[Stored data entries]
-*-
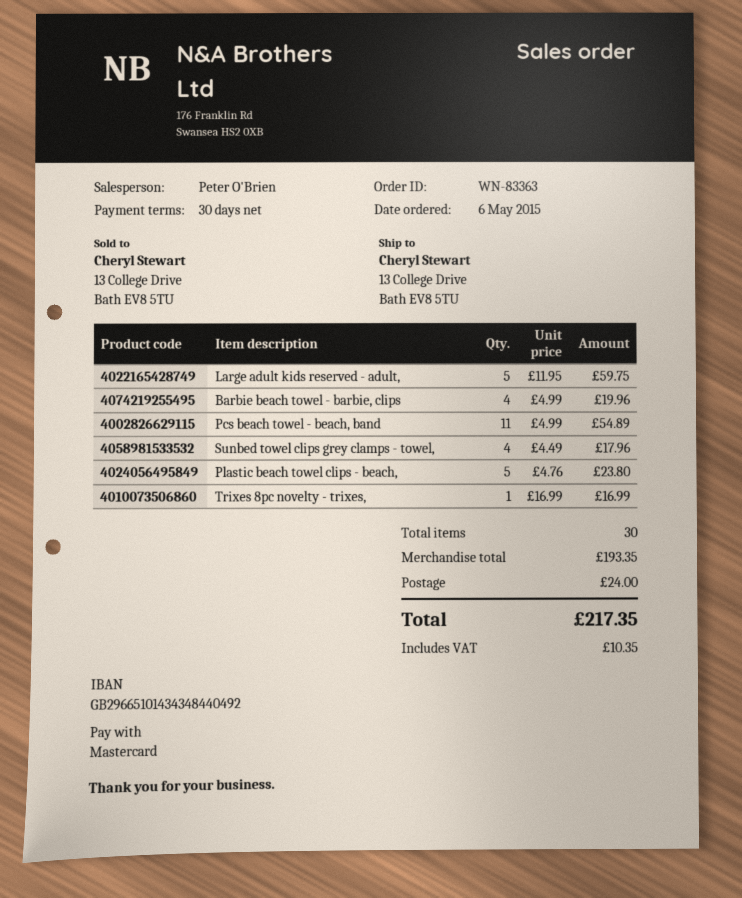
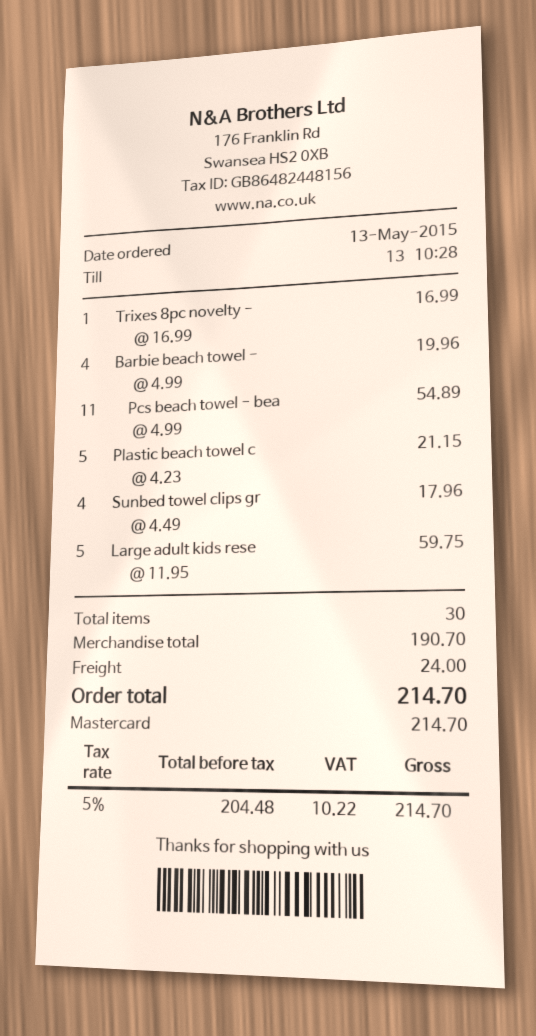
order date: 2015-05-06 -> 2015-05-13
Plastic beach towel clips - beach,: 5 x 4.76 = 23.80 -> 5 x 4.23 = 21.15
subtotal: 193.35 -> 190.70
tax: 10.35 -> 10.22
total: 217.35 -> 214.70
-*-
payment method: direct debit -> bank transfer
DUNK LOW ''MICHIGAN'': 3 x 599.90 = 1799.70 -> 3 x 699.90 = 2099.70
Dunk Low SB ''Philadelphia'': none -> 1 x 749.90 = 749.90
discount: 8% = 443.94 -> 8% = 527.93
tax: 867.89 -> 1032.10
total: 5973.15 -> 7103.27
-*-
▸ WHAT THE TASK ASKS: Copy the stretch of the records above that runs from the line with "discount: 8% = 443.94 -> 8% = 527.93" through the line with "total: 5973.15 -> 7103.27". Both end lines belong in the copy, and nothing else does.

▸ RESPONSE AREA:
discount: 8% = 443.94 -> 8% = 527.93
tax: 867.89 -> 1032.10
total: 5973.15 -> 7103.27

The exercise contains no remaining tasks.